Doing nothing can be even worse than doing something wrong. Take the worst president of all time, Buchanan. In office when Lincoln’s election in 1860 triggered the secession of one Southern state after another, Buchanan sat by as the country crumbled. In his December 1860 message to Congress, three months before Lincoln was inaugurated, he declared that the states had no right to secede, but that the federal government had no right to stop them. By the time he left office, seven states had left the Union, and the Confederates had looted the arsenals in the South. If Buchanan had exercised his powers as commander in chief, the rebels might have been stopped at far less than the eventual cost of the Civil War -- more than half a million American dead and the ruin of the South for generations. (After he left the White House, Buchanan explained that he did not stop secession for fear that hostile blacks would overrun the North.)
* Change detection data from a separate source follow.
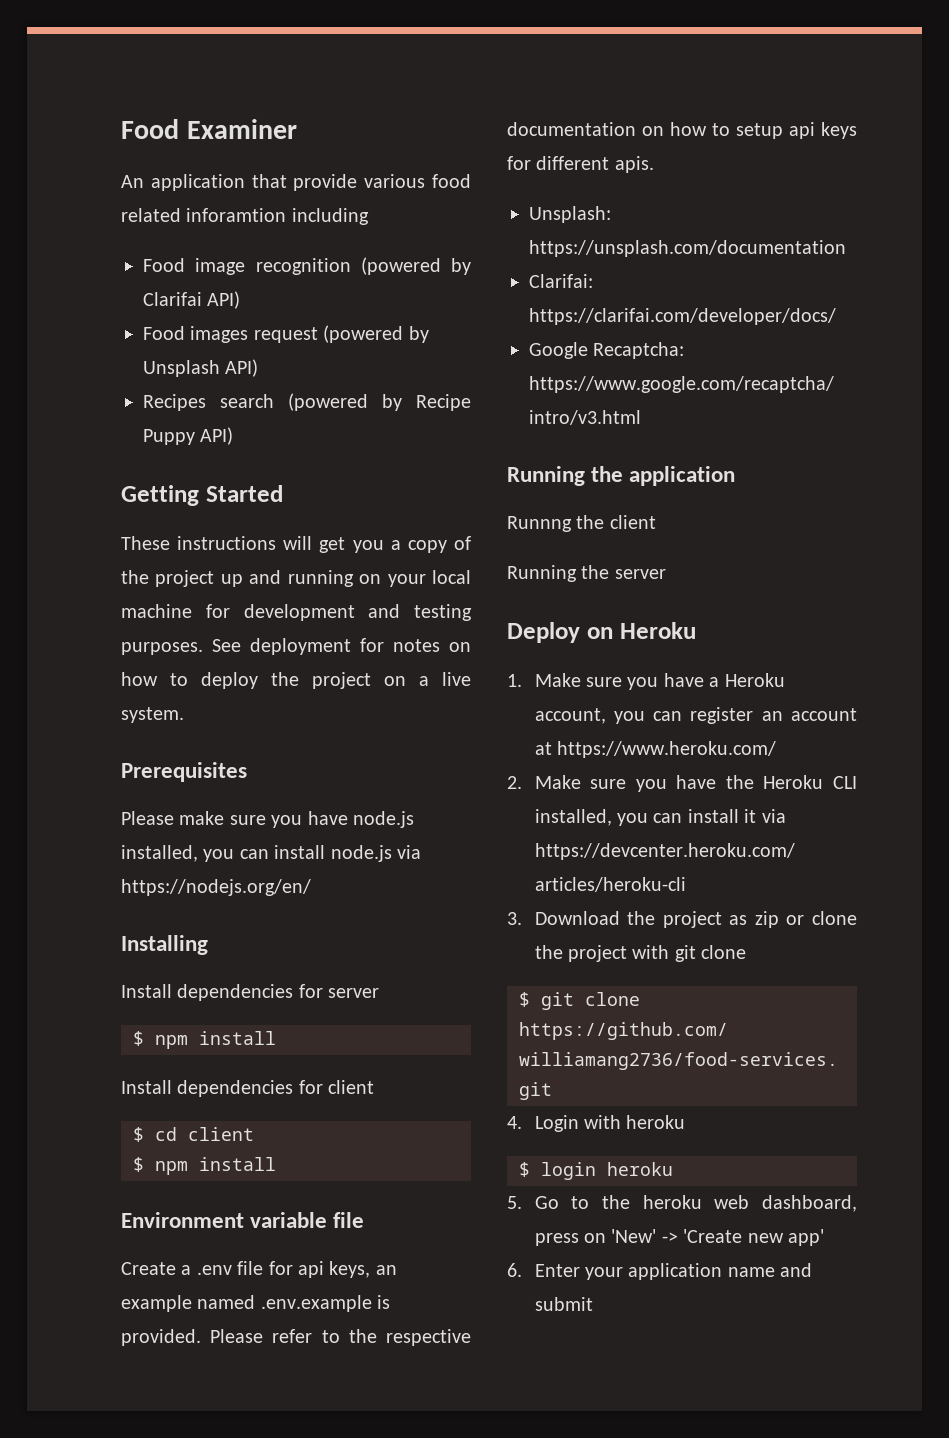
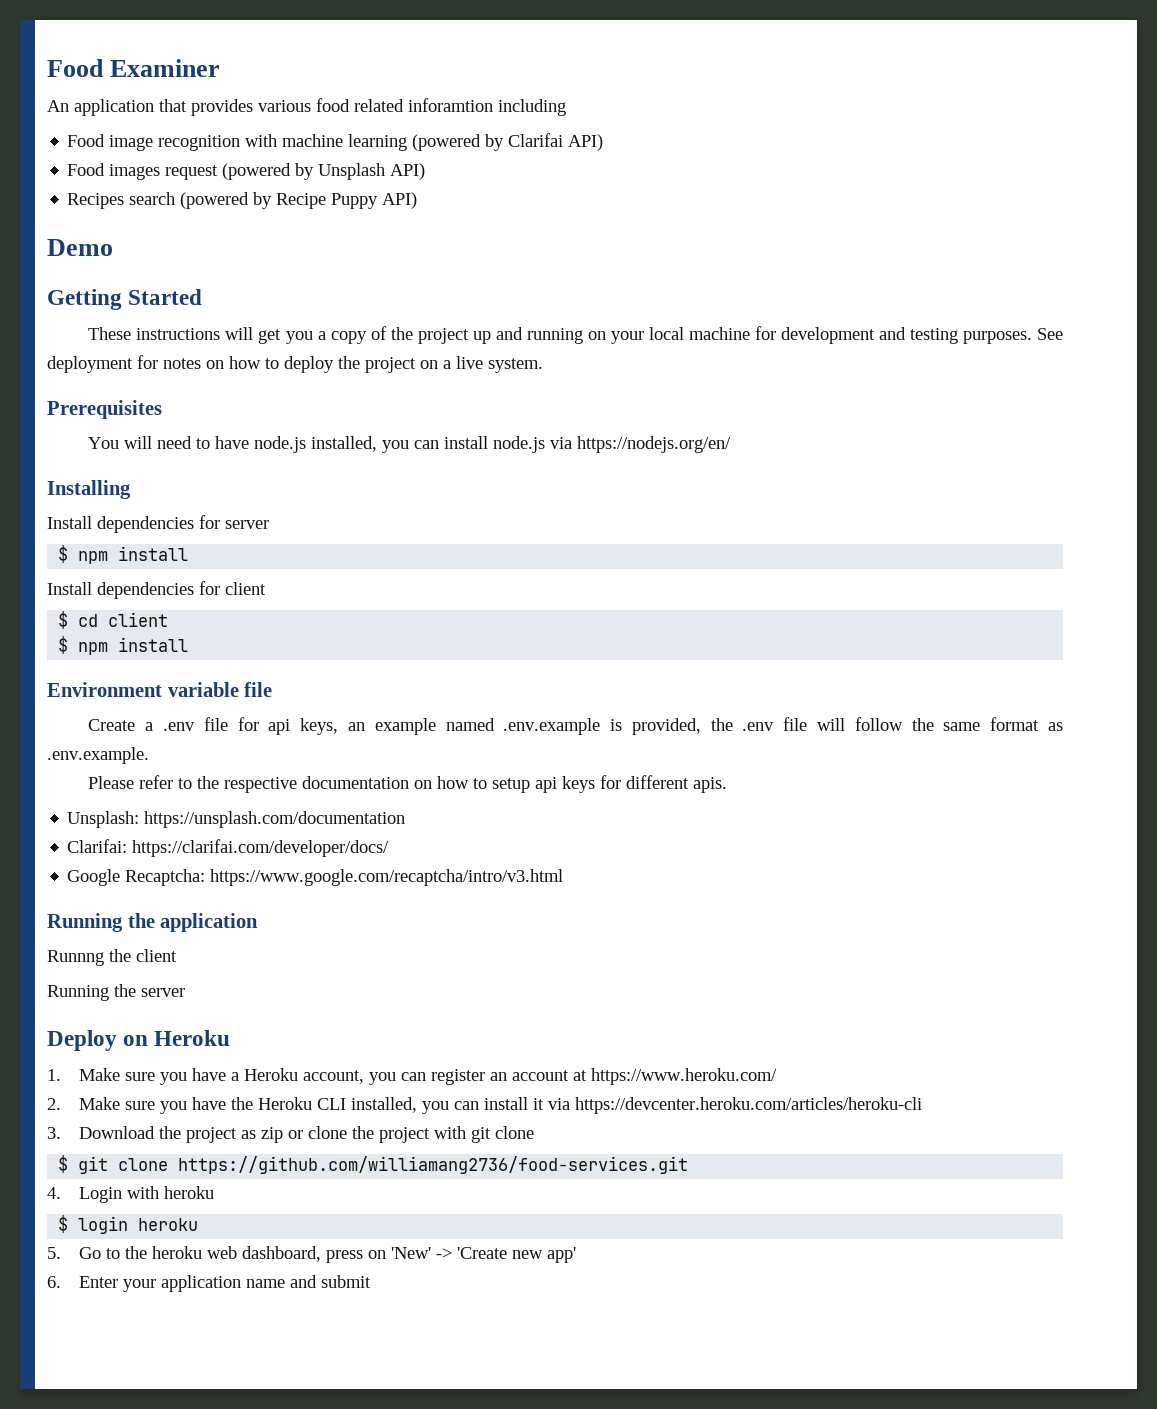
[293,174,358,191] provide -> [191,99,253,116] provides
(351, 266) none -> [245,134,408,151] with machine learning
(234, 436) none -> [47,239,113,256] // Demo
[121,811,303,828] Please make sure you -> [88,436,211,449] You will need to
[121,1329,201,1346] provided. -> [631,717,1063,735] [47,747,149,764] provided, the .env file will follow the same format as .env.example. //

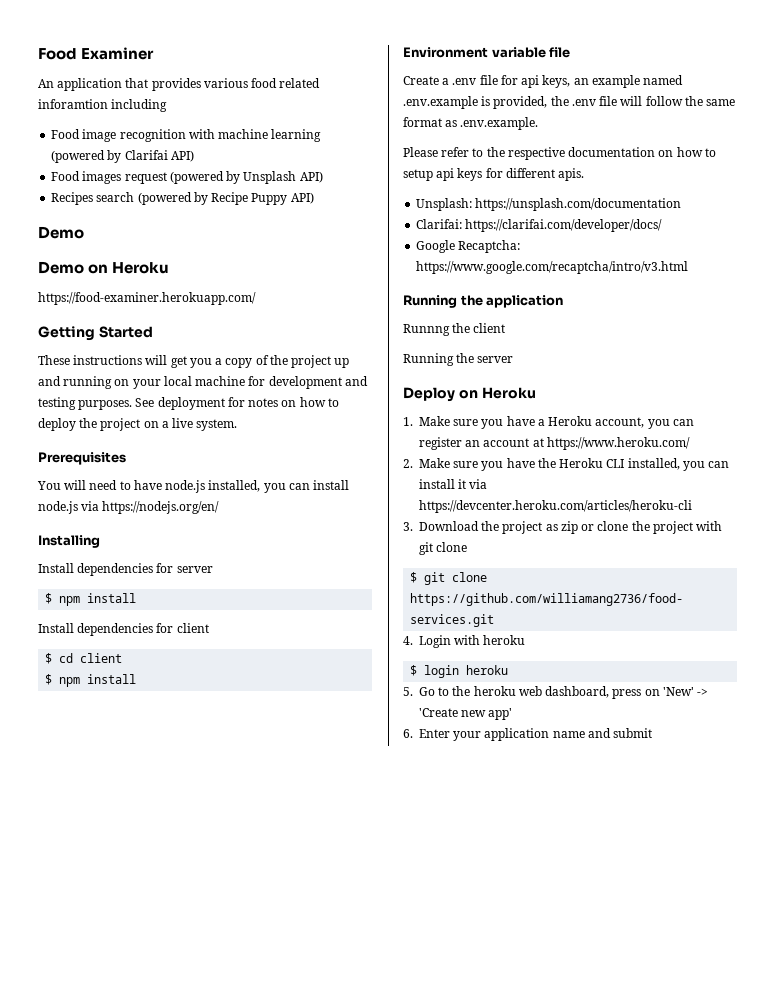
(113, 247) none -> [38,261,170,274] [38,292,256,305] // Demo on Heroku // https://food-examiner.herokuapp.com/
The Civil War era also gave us the second-worst president: Johnson, Lincoln’s vice president and successor, a Tennessean who vetoed civil rights acts and blocked the 14th Amendment because he didn’t like blacks, of whom he declared, “It is vain to deny that they are an inferior race -- very far inferior to the European variety.” Johnson’s policies led to his impeachment and forced the Republicans in Congress to create a quasi-parliamentary system marginalizing the president. While Lincoln had his own racial prejudices, he was a model of enlightenment next to Johnson and Buchanan.

The third-worst president is Nixon, a criminal in the White House who is still the only commander in chief ever to resign. Many presidents have abused their power, and the “imperial presidency” existed long before Nixon. But he was the only president to run a criminal gang out of the Oval Office engaging in spying and burglary while he sought to corrupt the Justice Department, the FBI and the CIA. (By contrast, Bush’s misguided authorization of torture, secret CIA prisons and illegal eavesdropping were at least directed at suspected terrorists, not at his personal and political opponents.)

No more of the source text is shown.